(Dataset items)

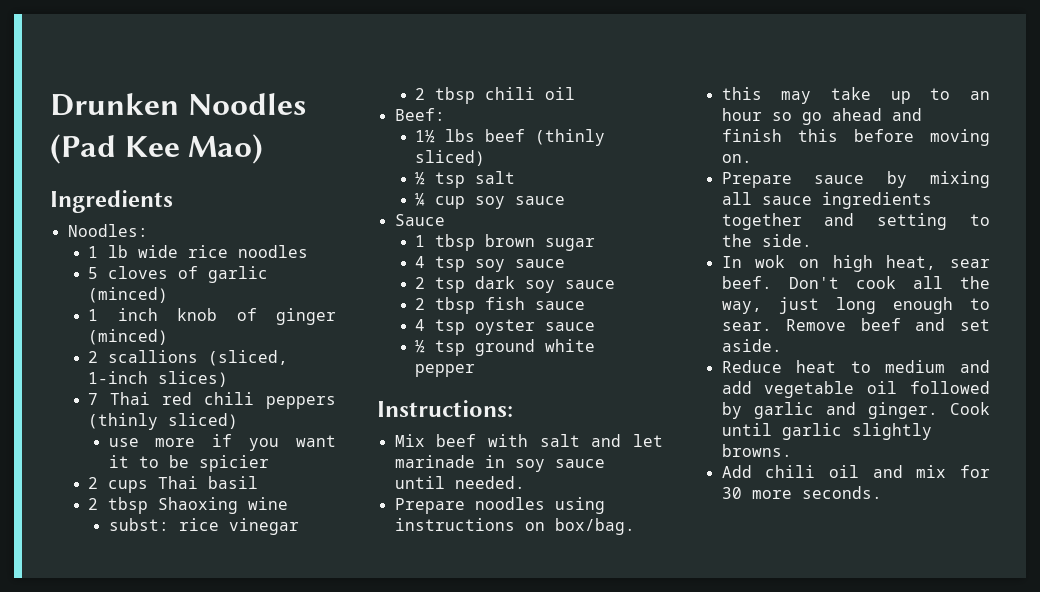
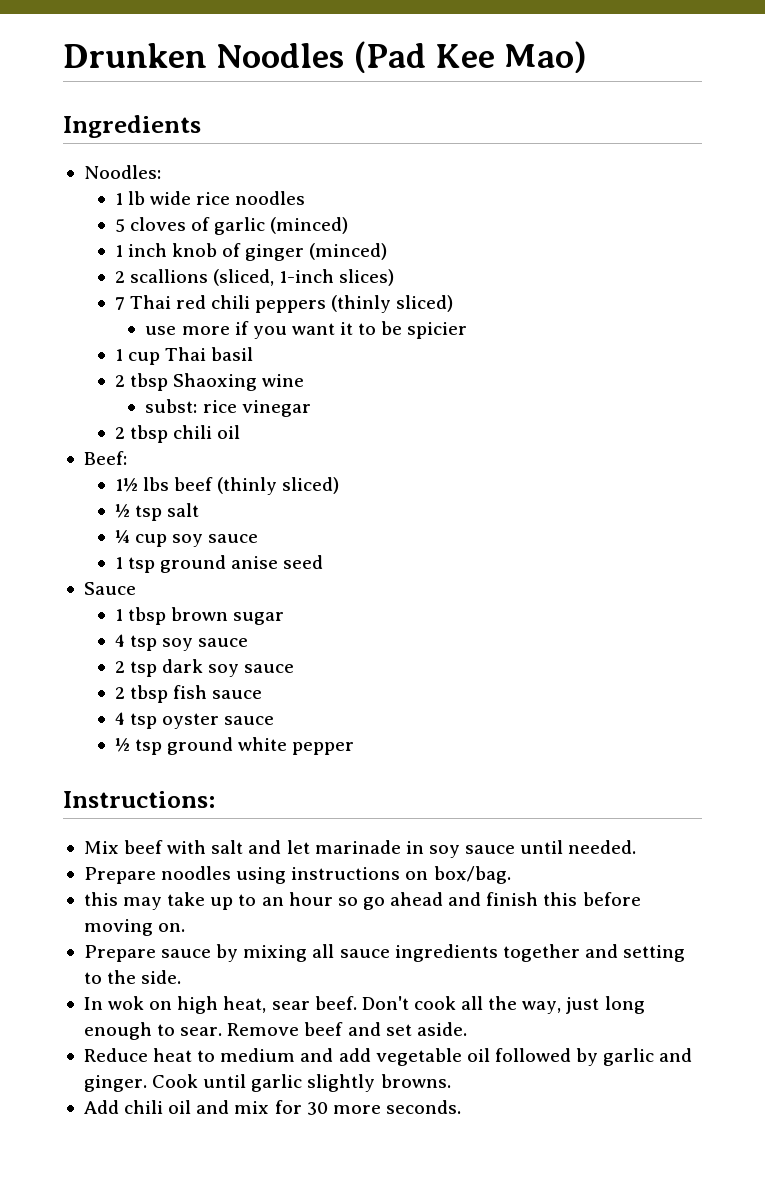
- 2 cups Thai basil
+ 1 cup Thai basil
+ 1 tsp ground anise seed

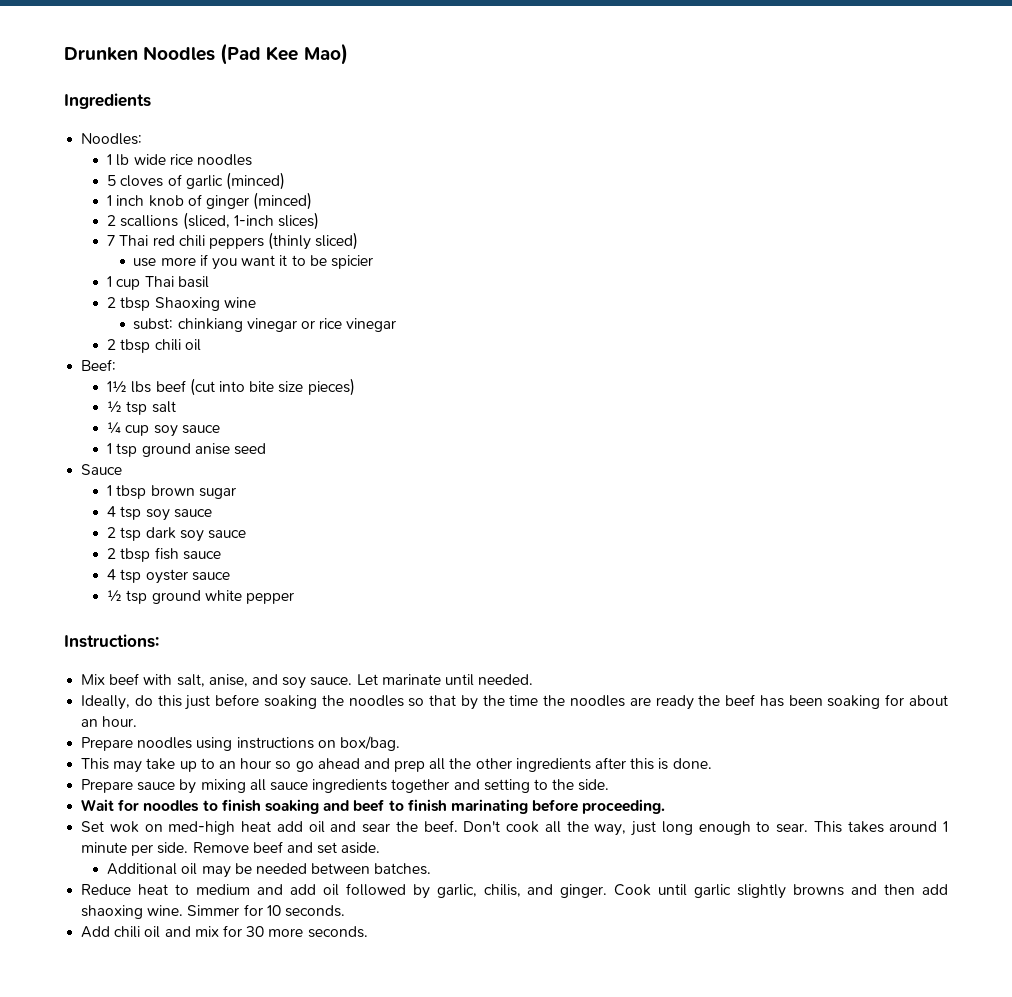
- subst: rice vinegar
+ subst: chinkiang vinegar or rice vinegar
- 1½ lbs beef (thinly sliced)
+ 1½ lbs beef (cut into bite size pieces)
- Mix beef with salt and let marinade in soy sauce until needed.
+ Mix beef with salt, anise, and soy sauce. Let marinate until needed.
+ Ideally, do this just before soaking the noodles so that by the time the noodles are ready the beef has been soaking for about an hour.
- this may take up to an hour so go ahead and finish this before moving on.
+ This may take up to an hour so go ahead and prep all the other ingredients after this is done.
- In wok on high heat, sear beef.
+ Wait for noodles to finish soaking and beef to finish marinating before proceeding.
+ Set wok on med-high heat add oil and sear the beef.
+ This takes around 1 minute per side.
+ Additional oil may be needed between batches.
- Reduce heat to medium and add vegetable oil followed by garlic and ginger.
+ Reduce heat to medium and add oil followed by garlic, chilis, and ginger.
- Cook until garlic slightly browns.
+ Cook until garlic slightly browns and then add shaoxing wine. Simmer for 10 seconds.

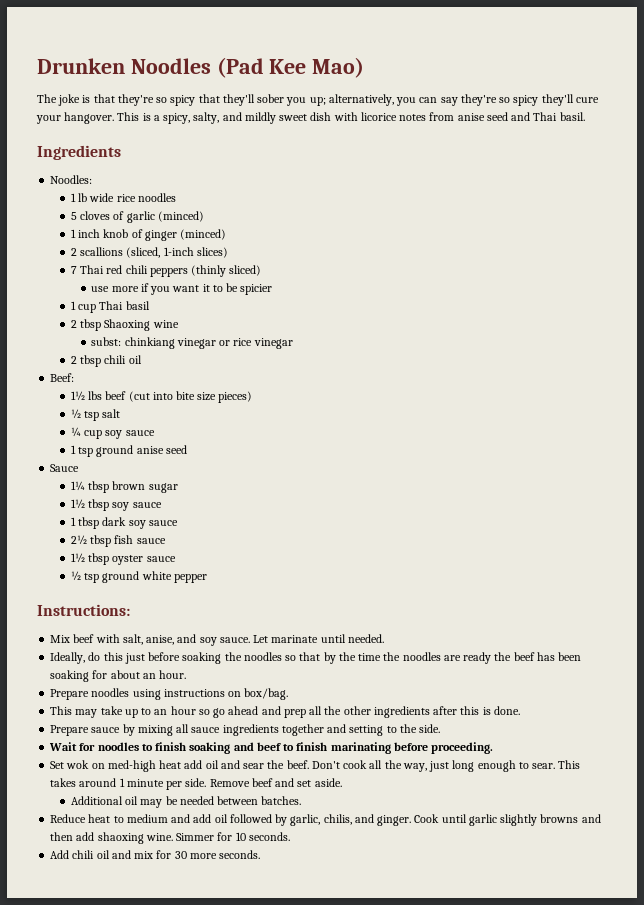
+ The joke is that they're so spicy that they'll sober you up; alternatively, you can say they're so spicy they'll cure your hangover. This is a spicy, salty, and mildly sweet dish with licorice notes from anise seed and Thai basil.
- 1 tbsp brown sugar
+ 1¼ tbsp brown sugar
- 4 tsp soy sauce
- 2 tsp dark soy sauce
+ 1½ tbsp soy sauce
+ 1 tbsp dark soy sauce
- 2 tbsp fish sauce
+ 2½ tbsp fish sauce
- 4 tsp oyster sauce
+ 1½ tbsp oyster sauce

» **AIM OF THE TASK**
Hand back the records above exactly as they are, pictures excluded.

» **RESPONSE**
- 2 cups Thai basil
+ 1 cup Thai basil
+ 1 tsp ground anise seed

- subst: rice vinegar
+ subst: chinkiang vinegar or rice vinegar
- 1½ lbs beef (thinly sliced)
+ 1½ lbs beef (cut into bite size pieces)
- Mix beef with salt and let marinade in soy sauce until needed.
+ Mix beef with salt, anise, and soy sauce. Let marinate until needed.
+ Ideally, do this just before soaking the noodles so that by the time the noodles are ready the beef has been soaking for about an hour.
- this may take up to an hour so go ahead and finish this before moving on.
+ This may take up to an hour so go ahead and prep all the other ingredients after this is done.
- In wok on high heat, sear beef.
+ Wait for noodles to finish soaking and beef to finish marinating before proceeding.
+ Set wok on med-high heat add oil and sear the beef.
+ This takes around 1 minute per side.
+ Additional oil may be needed between batches.
- Reduce heat to medium and add vegetable oil followed by garlic and ginger.
+ Reduce heat to medium and add oil followed by garlic, chilis, and ginger.
- Cook until garlic slightly browns.
+ Cook until garlic slightly browns and then add shaoxing wine. Simmer for 10 seconds.

+ The joke is that they're so spicy that they'll sober you up; alternatively, you can say they're so spicy they'll cure your hangover. This is a spicy, salty, and mildly sweet dish with licorice notes from anise seed and Thai basil.
- 1 tbsp brown sugar
+ 1¼ tbsp brown sugar
- 4 tsp soy sauce
- 2 tsp dark soy sauce
+ 1½ tbsp soy sauce
+ 1 tbsp dark soy sauce
- 2 tbsp fish sauce
+ 2½ tbsp fish sauce
- 4 tsp oyster sauce
+ 1½ tbsp oyster sauce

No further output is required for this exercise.